Records shown -

[Start of Attachment]

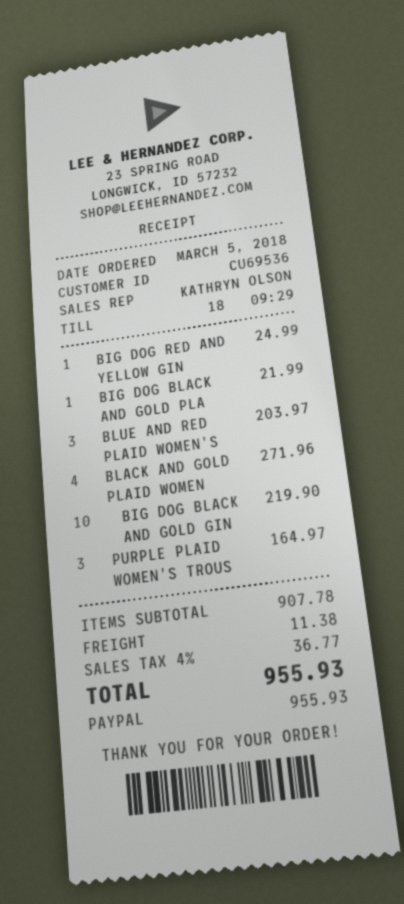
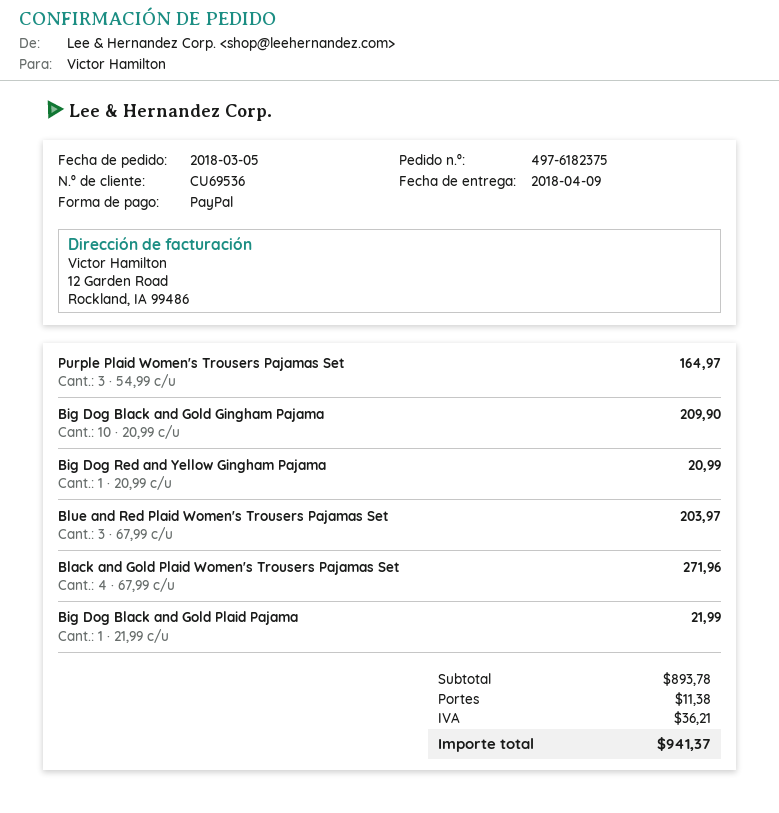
BIG DOG RED AND YELLOW GIN: 1 for 24.99 -> 1 for 20.99
BIG DOG BLACK AND GOLD GIN: 10 for 219.90 -> 10 for 209.90
subtotal: 907.78 -> 893.78
tax: 36.77 -> 36.21
total: 955.93 -> 941.37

[End of Attachment]

Instructions for the task - Write out the whole listing above exactly, minus images.

The answer -
BIG DOG RED AND YELLOW GIN: 1 for 24.99 -> 1 for 20.99
BIG DOG BLACK AND GOLD GIN: 10 for 219.90 -> 10 for 209.90
subtotal: 907.78 -> 893.78
tax: 36.77 -> 36.21
total: 955.93 -> 941.37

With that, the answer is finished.